Kushner, sui carboni ardenti anche in Medio Oriente e in Europa (Trump considera il viaggio troppo lungo e pieno di insidie: ogni passo falso verrà messo in conto al genero), ora deve guardarsi le spalle pure a Washington. Anche se riuscirà a cavarsela, alla Casa Bianca l’atmosfera si farà sempre più mefitica. Lui ora cerca di sottrarsi al giudizio di Mueller sostenendo di essere stato rappresentato in passato da uno studio legale per il quale ha lavorato anche il «procuratore speciale». Se riuscirà a sfilarsi, metterà ancor più sottopressione il fin qui leale Flynn.
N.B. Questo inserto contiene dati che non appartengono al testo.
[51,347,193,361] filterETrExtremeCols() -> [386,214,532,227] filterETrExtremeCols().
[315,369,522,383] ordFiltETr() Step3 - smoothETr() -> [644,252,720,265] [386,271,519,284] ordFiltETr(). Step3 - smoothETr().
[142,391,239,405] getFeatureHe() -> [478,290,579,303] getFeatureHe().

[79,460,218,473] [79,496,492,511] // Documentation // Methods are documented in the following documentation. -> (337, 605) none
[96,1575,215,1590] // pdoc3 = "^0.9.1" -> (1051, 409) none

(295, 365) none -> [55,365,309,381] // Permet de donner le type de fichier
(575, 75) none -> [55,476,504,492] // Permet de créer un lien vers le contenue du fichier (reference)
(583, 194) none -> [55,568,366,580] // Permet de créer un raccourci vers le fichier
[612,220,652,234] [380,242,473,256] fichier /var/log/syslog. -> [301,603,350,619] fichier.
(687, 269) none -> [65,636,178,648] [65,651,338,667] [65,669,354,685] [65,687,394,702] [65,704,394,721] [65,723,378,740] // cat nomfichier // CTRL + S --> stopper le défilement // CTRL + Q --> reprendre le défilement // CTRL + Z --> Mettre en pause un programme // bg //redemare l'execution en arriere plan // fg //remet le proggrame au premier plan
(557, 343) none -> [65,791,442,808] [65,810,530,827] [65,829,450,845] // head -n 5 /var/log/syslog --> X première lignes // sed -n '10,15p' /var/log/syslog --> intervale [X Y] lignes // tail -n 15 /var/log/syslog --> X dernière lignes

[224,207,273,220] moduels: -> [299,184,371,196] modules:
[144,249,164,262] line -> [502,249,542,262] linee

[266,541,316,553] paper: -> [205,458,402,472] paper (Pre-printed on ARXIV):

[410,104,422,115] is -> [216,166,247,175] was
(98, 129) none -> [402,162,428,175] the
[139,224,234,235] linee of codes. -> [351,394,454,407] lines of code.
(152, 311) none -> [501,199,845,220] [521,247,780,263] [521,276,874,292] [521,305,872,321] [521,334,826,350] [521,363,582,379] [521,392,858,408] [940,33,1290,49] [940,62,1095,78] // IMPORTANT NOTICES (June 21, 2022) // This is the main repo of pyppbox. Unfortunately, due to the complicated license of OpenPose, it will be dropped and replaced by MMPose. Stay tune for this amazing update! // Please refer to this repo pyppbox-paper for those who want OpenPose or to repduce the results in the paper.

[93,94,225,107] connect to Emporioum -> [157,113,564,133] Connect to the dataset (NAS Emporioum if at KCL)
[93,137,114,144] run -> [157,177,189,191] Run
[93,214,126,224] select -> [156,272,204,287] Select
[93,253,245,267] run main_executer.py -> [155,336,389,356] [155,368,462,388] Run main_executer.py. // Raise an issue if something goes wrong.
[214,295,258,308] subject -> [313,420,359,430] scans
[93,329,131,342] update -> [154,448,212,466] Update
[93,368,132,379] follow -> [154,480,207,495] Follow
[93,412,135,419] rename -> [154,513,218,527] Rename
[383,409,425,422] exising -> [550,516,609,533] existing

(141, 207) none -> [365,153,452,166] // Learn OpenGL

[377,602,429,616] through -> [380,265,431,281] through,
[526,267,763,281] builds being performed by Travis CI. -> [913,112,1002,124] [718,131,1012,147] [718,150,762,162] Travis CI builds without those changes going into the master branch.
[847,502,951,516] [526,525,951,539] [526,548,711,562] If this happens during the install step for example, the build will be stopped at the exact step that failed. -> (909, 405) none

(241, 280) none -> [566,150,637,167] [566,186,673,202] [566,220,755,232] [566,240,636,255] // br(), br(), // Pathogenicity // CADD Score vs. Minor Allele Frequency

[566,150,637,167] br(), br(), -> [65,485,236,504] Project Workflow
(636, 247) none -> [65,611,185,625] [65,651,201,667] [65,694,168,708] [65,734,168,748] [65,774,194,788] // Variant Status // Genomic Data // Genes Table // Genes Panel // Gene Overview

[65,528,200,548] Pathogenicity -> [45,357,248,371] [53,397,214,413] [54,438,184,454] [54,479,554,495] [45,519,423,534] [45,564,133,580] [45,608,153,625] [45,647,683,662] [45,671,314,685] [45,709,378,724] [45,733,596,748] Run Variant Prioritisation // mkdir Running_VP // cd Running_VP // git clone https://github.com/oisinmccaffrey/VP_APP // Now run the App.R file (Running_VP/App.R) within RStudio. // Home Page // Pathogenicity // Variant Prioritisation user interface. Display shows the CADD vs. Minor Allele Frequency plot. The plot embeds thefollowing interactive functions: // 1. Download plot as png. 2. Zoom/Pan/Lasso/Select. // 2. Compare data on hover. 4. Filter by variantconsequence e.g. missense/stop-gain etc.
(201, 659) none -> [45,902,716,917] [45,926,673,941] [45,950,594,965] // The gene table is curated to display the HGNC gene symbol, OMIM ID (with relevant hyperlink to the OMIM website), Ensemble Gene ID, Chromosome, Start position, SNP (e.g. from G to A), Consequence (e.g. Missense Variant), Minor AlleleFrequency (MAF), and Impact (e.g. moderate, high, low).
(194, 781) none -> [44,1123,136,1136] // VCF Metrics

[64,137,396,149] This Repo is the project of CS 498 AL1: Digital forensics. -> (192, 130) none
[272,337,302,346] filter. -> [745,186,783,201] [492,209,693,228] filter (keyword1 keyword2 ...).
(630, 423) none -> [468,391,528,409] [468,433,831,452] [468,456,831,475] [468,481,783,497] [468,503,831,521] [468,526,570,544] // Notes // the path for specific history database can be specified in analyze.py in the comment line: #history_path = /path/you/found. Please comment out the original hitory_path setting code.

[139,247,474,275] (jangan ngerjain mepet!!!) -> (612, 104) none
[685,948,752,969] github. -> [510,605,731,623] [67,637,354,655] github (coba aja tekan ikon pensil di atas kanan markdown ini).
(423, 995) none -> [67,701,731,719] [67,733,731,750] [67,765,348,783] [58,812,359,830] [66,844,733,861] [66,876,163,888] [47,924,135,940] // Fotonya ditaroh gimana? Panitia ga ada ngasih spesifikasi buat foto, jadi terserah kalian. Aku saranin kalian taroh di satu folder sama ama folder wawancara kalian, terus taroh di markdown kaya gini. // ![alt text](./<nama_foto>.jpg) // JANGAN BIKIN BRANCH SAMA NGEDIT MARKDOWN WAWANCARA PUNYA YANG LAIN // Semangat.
Con conseguenze imprevedibili per Trump. Ma per Kushner i problemi vengono soprattutto dalla faida con Steve Bannon che, da lui emarginato qualche settimana fa, siede sulla riva del fiume aspettando il passaggio del suo cadavere: dice da tempo che Jared inciamperà sul Russiagate. E i media della destra radicale che gli sono vicini suonano la grancassa dell’indagine Fbi sull’odiato genero quasi quanto la stampa «liberal».